Thank you for considering contributing to feedsearch-crawler! This document provides guidelines and instructions for contributing.
This project follows a simple code of conduct: be respectful, constructive, and professional in all interactions.
feedsearch-crawler is a library designed to be consumed by other Python projects, not an end-user application. This means:
- Stability is critical: Breaking changes affect all downstream users
- Dependencies matter: Every dependency we add impacts all users' projects
- API surface is sacred: Public APIs must maintain backward compatibility
- Size matters: Package size affects installation time and Docker images
- Consider optional dependencies: For features that not all users need
When contributing, please consider:
- Will this change break existing user code?

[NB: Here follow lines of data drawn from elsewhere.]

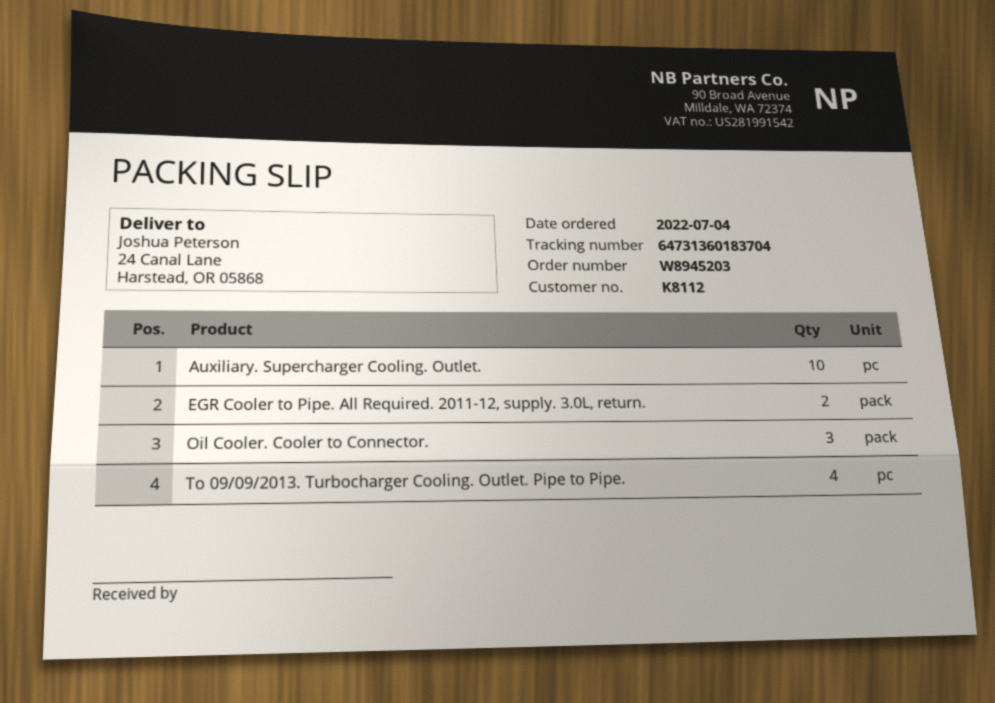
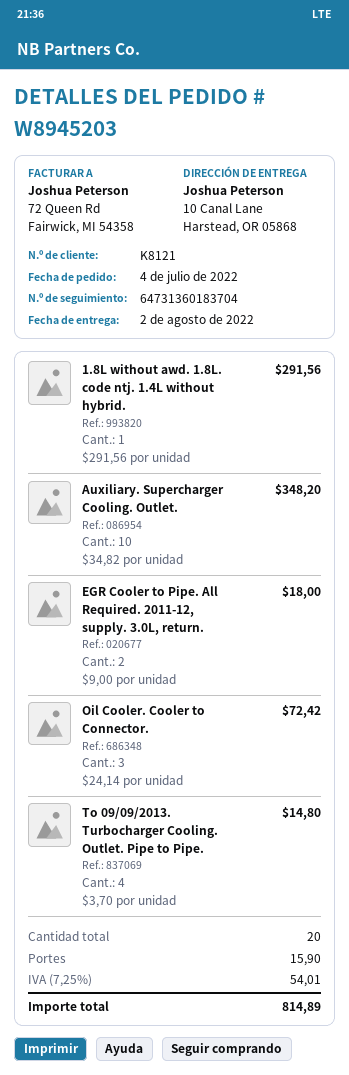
customer number: K8112 -> K8121
ship to: 24 Canal Lane, Harstead, OR 05868 -> 10 Canal Lane, Harstead, OR 05868
1.8L without awd. 1.8L. code ntj. 1.4L without hybrid.: none -> 1

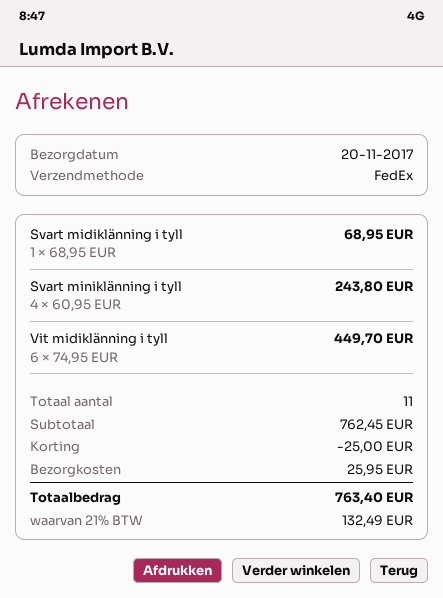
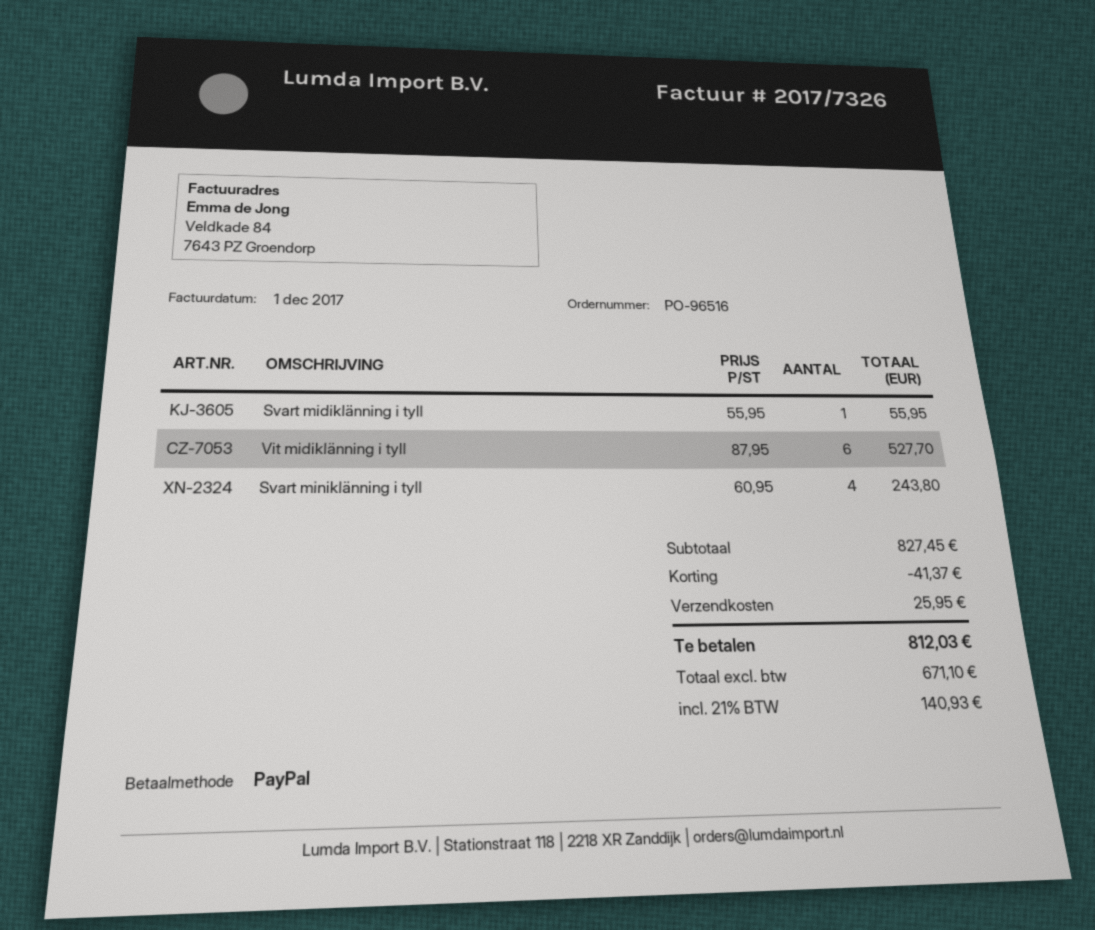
Svart midiklänning i tyll: 1 x 68.95 = 68.95 -> 1 x 55.95 = 55.95
Vit midiklänning i tyll: 6 x 74.95 = 449.70 -> 6 x 87.95 = 527.70
subtotal: 762.45 -> 827.45
discount: 25.00 -> 41.37
tax: 21% = 132.49 -> 21% = 140.93
total: 763.40 -> 812.03

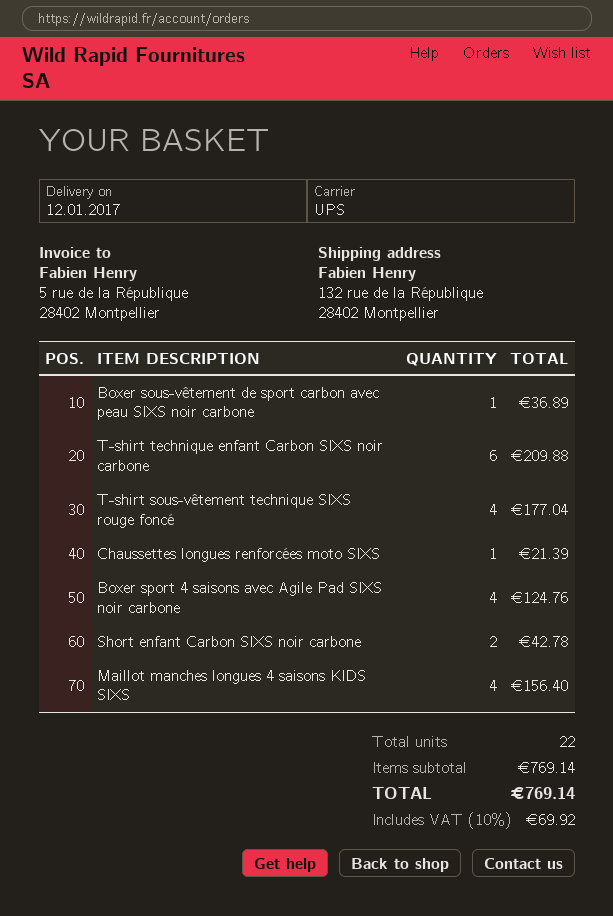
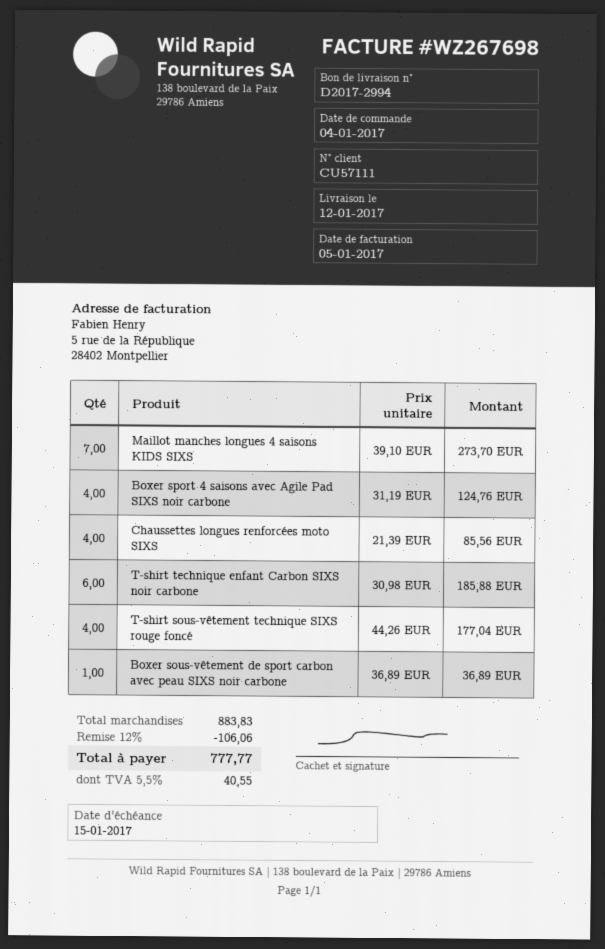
T-shirt technique enfant Carbon SIXS noir carbone: 6 for 209.88 -> 6 for 185.88
Chaussettes longues renforcées moto SIXS: 1 for 21.39 -> 4 for 85.56
Short enfant Carbon SIXS noir carbone: 2 for 42.78 -> none
Maillot manches longues 4 saisons KIDS SIXS: 4 for 156.40 -> 7 for 273.70
subtotal: 769.14 -> 883.83
discount: none -> 12% = 106.06
tax: 10% = 69.92 -> 5.5% = 40.55
total: 769.14 -> 777.77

- Does this add a necessary dependency, or can we avoid it?
- Is this a public API change that needs deprecation warnings?
- Does this increase package size significantly?
Before creating a bug report:
- Check the existing issues to avoid duplicates
- Collect relevant information (Python version, OS, error messages, stack traces)
Create a detailed bug report including:
- Clear description of the problem
- Steps to reproduce
- Expected vs actual behavior
- Environment details (Python version, OS, dependencies)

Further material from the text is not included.